──────── Record set ────────

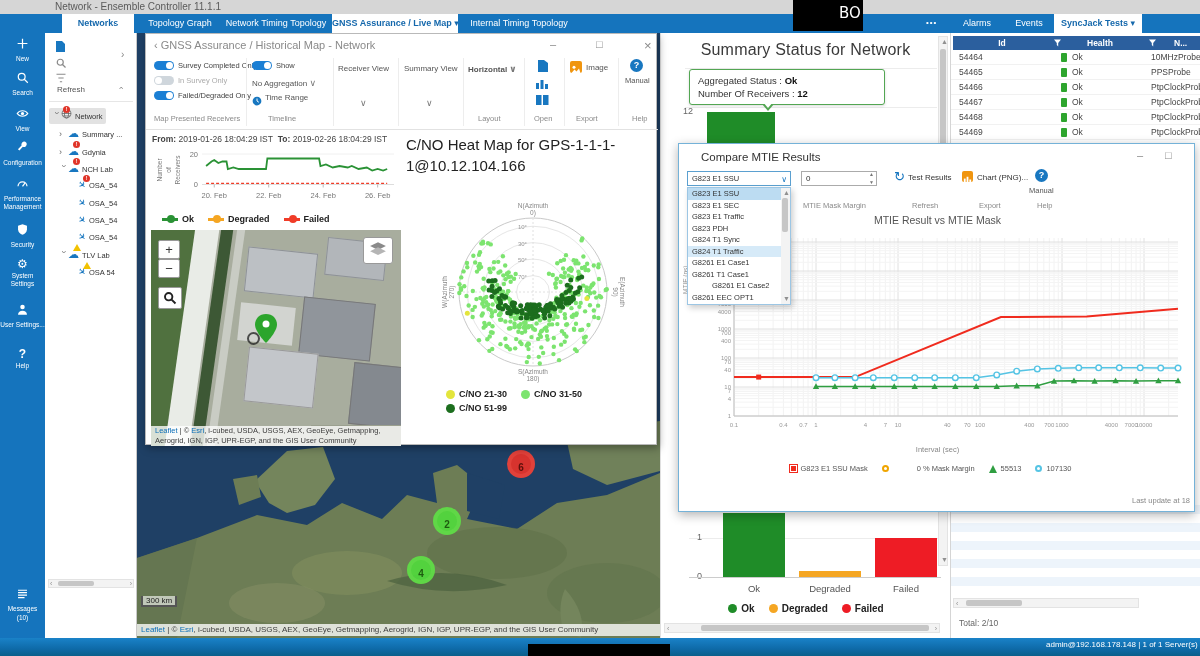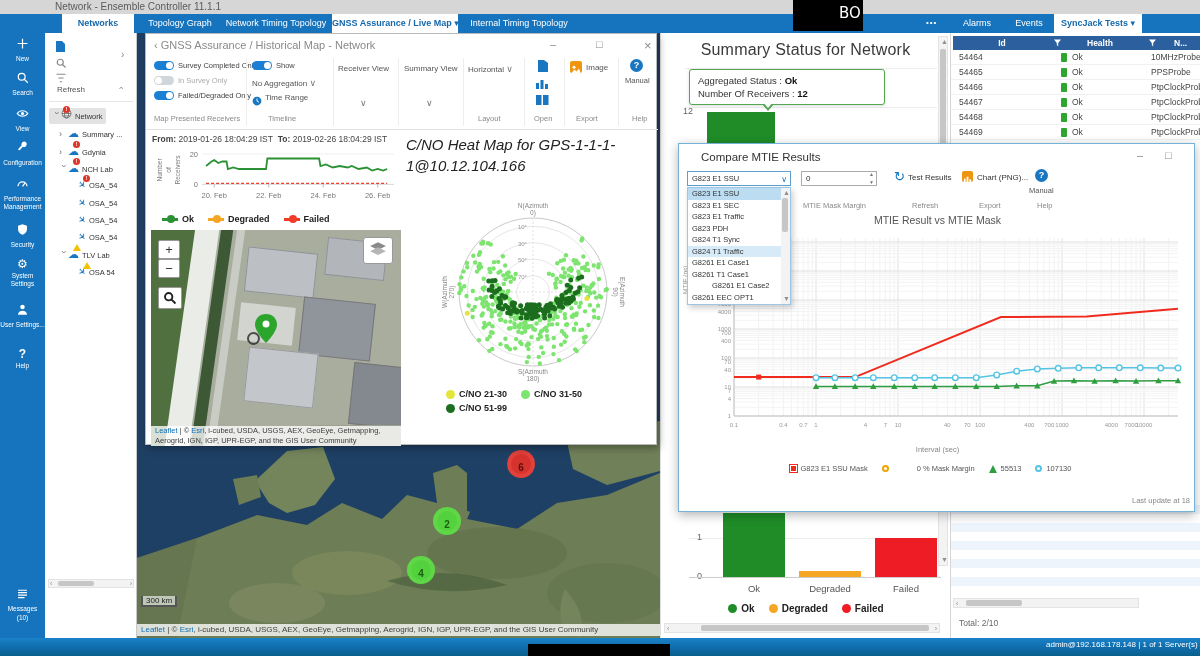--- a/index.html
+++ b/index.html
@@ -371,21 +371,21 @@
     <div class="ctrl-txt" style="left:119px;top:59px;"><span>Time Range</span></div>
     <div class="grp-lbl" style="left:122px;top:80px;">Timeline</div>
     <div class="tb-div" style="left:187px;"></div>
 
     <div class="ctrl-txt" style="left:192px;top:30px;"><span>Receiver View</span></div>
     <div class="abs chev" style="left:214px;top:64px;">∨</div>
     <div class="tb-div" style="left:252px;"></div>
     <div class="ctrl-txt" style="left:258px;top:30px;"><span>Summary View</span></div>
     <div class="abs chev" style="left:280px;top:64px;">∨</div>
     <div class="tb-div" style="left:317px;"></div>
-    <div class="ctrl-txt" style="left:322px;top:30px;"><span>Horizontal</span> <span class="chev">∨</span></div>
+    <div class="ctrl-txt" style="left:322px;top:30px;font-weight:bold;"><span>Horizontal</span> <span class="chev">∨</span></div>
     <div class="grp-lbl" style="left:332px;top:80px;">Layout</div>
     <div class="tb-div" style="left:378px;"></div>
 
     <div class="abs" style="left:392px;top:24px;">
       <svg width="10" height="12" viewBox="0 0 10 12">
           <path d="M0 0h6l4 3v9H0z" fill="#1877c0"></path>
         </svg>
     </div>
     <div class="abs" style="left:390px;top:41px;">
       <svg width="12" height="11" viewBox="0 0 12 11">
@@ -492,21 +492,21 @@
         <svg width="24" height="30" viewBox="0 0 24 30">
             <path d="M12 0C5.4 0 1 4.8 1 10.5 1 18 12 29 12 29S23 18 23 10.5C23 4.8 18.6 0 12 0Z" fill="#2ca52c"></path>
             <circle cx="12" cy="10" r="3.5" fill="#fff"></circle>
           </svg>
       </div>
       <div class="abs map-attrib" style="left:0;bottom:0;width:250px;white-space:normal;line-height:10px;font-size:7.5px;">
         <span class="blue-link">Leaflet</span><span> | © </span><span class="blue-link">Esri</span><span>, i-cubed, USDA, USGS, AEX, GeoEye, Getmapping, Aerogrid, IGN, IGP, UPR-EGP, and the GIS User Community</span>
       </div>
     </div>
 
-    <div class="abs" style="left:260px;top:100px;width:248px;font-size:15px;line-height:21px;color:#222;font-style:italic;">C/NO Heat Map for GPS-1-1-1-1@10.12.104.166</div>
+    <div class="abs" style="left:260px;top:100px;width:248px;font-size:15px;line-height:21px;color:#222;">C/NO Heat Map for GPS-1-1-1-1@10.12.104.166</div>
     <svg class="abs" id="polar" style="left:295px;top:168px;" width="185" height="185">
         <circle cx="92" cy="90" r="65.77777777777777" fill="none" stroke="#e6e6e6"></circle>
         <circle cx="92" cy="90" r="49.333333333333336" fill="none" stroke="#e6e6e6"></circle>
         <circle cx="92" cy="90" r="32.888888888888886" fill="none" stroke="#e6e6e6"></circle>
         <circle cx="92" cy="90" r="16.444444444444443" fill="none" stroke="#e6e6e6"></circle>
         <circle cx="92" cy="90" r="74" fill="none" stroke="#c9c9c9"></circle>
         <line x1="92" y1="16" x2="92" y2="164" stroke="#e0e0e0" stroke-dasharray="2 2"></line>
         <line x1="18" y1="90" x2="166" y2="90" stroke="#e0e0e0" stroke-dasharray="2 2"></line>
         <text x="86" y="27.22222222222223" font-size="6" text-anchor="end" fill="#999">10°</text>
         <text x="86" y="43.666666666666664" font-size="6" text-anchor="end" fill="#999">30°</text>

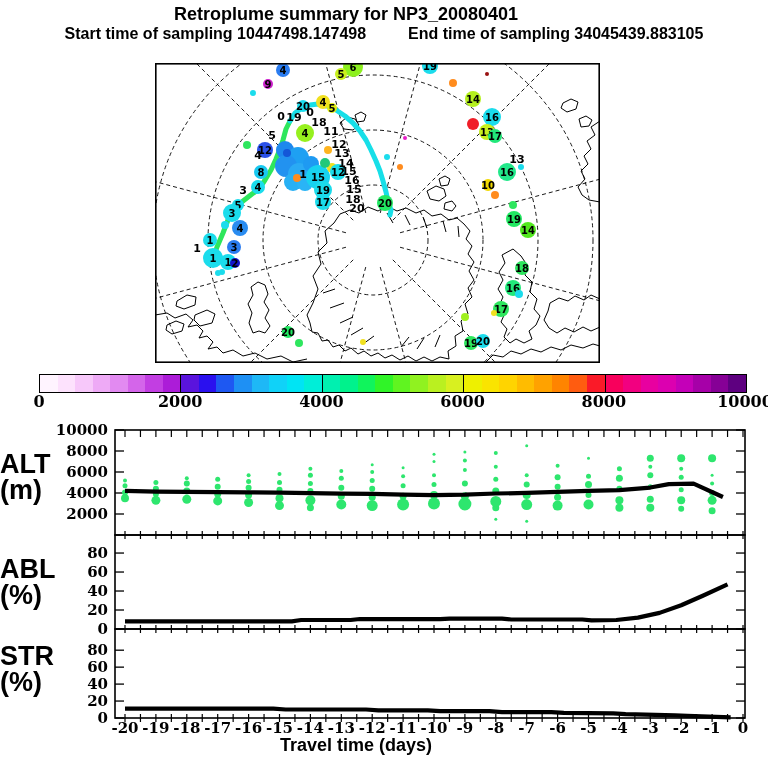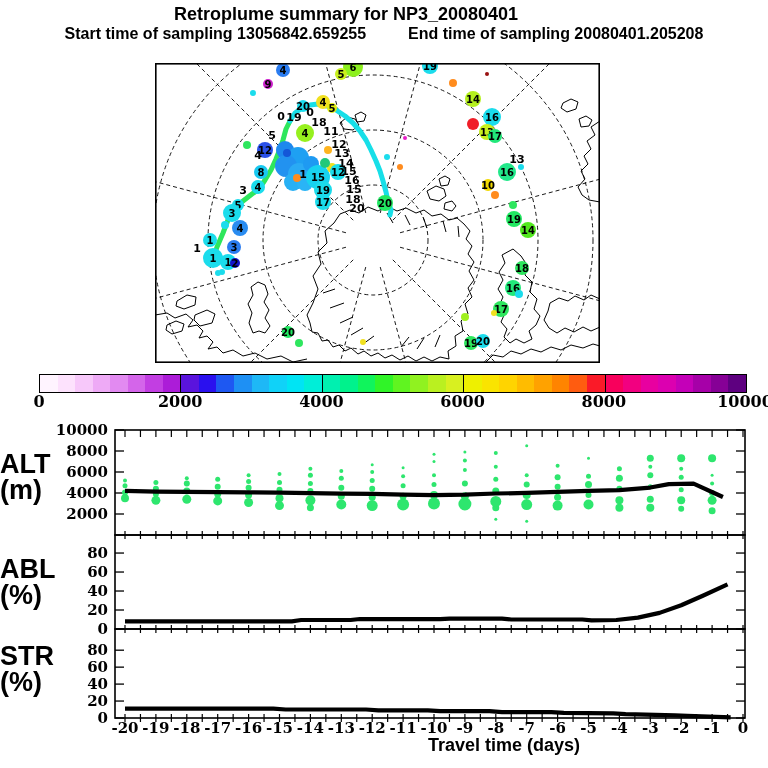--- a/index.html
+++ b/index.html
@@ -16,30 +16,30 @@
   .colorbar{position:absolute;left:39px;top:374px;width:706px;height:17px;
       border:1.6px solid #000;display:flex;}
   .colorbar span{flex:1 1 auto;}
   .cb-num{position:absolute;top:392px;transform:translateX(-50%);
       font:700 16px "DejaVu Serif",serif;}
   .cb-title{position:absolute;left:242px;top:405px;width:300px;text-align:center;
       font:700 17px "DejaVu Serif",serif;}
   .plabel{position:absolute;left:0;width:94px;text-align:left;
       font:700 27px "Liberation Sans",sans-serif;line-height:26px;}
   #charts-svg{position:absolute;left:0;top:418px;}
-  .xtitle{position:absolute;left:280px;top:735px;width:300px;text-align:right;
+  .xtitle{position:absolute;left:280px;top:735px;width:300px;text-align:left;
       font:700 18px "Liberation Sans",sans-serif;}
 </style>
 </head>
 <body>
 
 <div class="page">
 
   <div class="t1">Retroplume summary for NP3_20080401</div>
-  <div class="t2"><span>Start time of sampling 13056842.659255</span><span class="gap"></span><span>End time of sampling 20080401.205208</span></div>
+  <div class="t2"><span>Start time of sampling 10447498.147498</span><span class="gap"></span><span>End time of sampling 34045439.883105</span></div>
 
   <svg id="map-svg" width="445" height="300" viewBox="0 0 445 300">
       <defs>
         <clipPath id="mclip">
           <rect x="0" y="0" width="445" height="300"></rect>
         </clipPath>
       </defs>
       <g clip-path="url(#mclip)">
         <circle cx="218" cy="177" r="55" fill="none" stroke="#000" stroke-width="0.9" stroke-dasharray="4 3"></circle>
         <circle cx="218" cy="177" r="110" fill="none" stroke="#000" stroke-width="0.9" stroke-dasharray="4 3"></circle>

────────

(Directions)
Set down every record exactly as written, but drop the pictures.

(Output below)
--- a/index.html
+++ b/index.html
@@ -371,21 +371,21 @@
     <div class="ctrl-txt" style="left:119px;top:59px;"><span>Time Range</span></div>
     <div class="grp-lbl" style="left:122px;top:80px;">Timeline</div>
     <div class="tb-div" style="left:187px;"></div>
 
     <div class="ctrl-txt" style="left:192px;top:30px;"><span>Receiver View</span></div>
     <div class="abs chev" style="left:214px;top:64px;">∨</div>
     <div class="tb-div" style="left:252px;"></div>
     <div class="ctrl-txt" style="left:258px;top:30px;"><span>Summary View</span></div>
     <div class="abs chev" style="left:280px;top:64px;">∨</div>
     <div class="tb-div" style="left:317px;"></div>
-    <div class="ctrl-txt" style="left:322px;top:30px;"><span>Horizontal</span> <span class="chev">∨</span></div>
+    <div class="ctrl-txt" style="left:322px;top:30px;font-weight:bold;"><span>Horizontal</span> <span class="chev">∨</span></div>
     <div class="grp-lbl" style="left:332px;top:80px;">Layout</div>
     <div class="tb-div" style="left:378px;"></div>
 
     <div class="abs" style="left:392px;top:24px;">
       <svg width="10" height="12" viewBox="0 0 10 12">
           <path d="M0 0h6l4 3v9H0z" fill="#1877c0"></path>
         </svg>
     </div>
     <div class="abs" style="left:390px;top:41px;">
       <svg width="12" height="11" viewBox="0 0 12 11">
@@ -492,21 +492,21 @@
         <svg width="24" height="30" viewBox="0 0 24 30">
             <path d="M12 0C5.4 0 1 4.8 1 10.5 1 18 12 29 12 29S23 18 23 10.5C23 4.8 18.6 0 12 0Z" fill="#2ca52c"></path>
             <circle cx="12" cy="10" r="3.5" fill="#fff"></circle>
           </svg>
       </div>
       <div class="abs map-attrib" style="left:0;bottom:0;width:250px;white-space:normal;line-height:10px;font-size:7.5px;">
         <span class="blue-link">Leaflet</span><span> | © </span><span class="blue-link">Esri</span><span>, i-cubed, USDA, USGS, AEX, GeoEye, Getmapping, Aerogrid, IGN, IGP, UPR-EGP, and the GIS User Community</span>
       </div>
     </div>
 
-    <div class="abs" style="left:260px;top:100px;width:248px;font-size:15px;line-height:21px;color:#222;font-style:italic;">C/NO Heat Map for GPS-1-1-1-1@10.12.104.166</div>
+    <div class="abs" style="left:260px;top:100px;width:248px;font-size:15px;line-height:21px;color:#222;">C/NO Heat Map for GPS-1-1-1-1@10.12.104.166</div>
     <svg class="abs" id="polar" style="left:295px;top:168px;" width="185" height="185">
         <circle cx="92" cy="90" r="65.77777777777777" fill="none" stroke="#e6e6e6"></circle>
         <circle cx="92" cy="90" r="49.333333333333336" fill="none" stroke="#e6e6e6"></circle>
         <circle cx="92" cy="90" r="32.888888888888886" fill="none" stroke="#e6e6e6"></circle>
         <circle cx="92" cy="90" r="16.444444444444443" fill="none" stroke="#e6e6e6"></circle>
         <circle cx="92" cy="90" r="74" fill="none" stroke="#c9c9c9"></circle>
         <line x1="92" y1="16" x2="92" y2="164" stroke="#e0e0e0" stroke-dasharray="2 2"></line>
         <line x1="18" y1="90" x2="166" y2="90" stroke="#e0e0e0" stroke-dasharray="2 2"></line>
         <text x="86" y="27.22222222222223" font-size="6" text-anchor="end" fill="#999">10°</text>
         <text x="86" y="43.666666666666664" font-size="6" text-anchor="end" fill="#999">30°</text>

--- a/index.html
+++ b/index.html
@@ -16,30 +16,30 @@
   .colorbar{position:absolute;left:39px;top:374px;width:706px;height:17px;
       border:1.6px solid #000;display:flex;}
   .colorbar span{flex:1 1 auto;}
   .cb-num{position:absolute;top:392px;transform:translateX(-50%);
       font:700 16px "DejaVu Serif",serif;}
   .cb-title{position:absolute;left:242px;top:405px;width:300px;text-align:center;
       font:700 17px "DejaVu Serif",serif;}
   .plabel{position:absolute;left:0;width:94px;text-align:left;
       font:700 27px "Liberation Sans",sans-serif;line-height:26px;}
   #charts-svg{position:absolute;left:0;top:418px;}
-  .xtitle{position:absolute;left:280px;top:735px;width:300px;text-align:right;
+  .xtitle{position:absolute;left:280px;top:735px;width:300px;text-align:left;
       font:700 18px "Liberation Sans",sans-serif;}
 </style>
 </head>
 <body>
 
 <div class="page">
 
   <div class="t1">Retroplume summary for NP3_20080401</div>
-  <div class="t2"><span>Start time of sampling 13056842.659255</span><span class="gap"></span><span>End time of sampling 20080401.205208</span></div>
+  <div class="t2"><span>Start time of sampling 10447498.147498</span><span class="gap"></span><span>End time of sampling 34045439.883105</span></div>
 
   <svg id="map-svg" width="445" height="300" viewBox="0 0 445 300">
       <defs>
         <clipPath id="mclip">
           <rect x="0" y="0" width="445" height="300"></rect>
         </clipPath>
       </defs>
       <g clip-path="url(#mclip)">
         <circle cx="218" cy="177" r="55" fill="none" stroke="#000" stroke-width="0.9" stroke-dasharray="4 3"></circle>
         <circle cx="218" cy="177" r="110" fill="none" stroke="#000" stroke-width="0.9" stroke-dasharray="4 3"></circle>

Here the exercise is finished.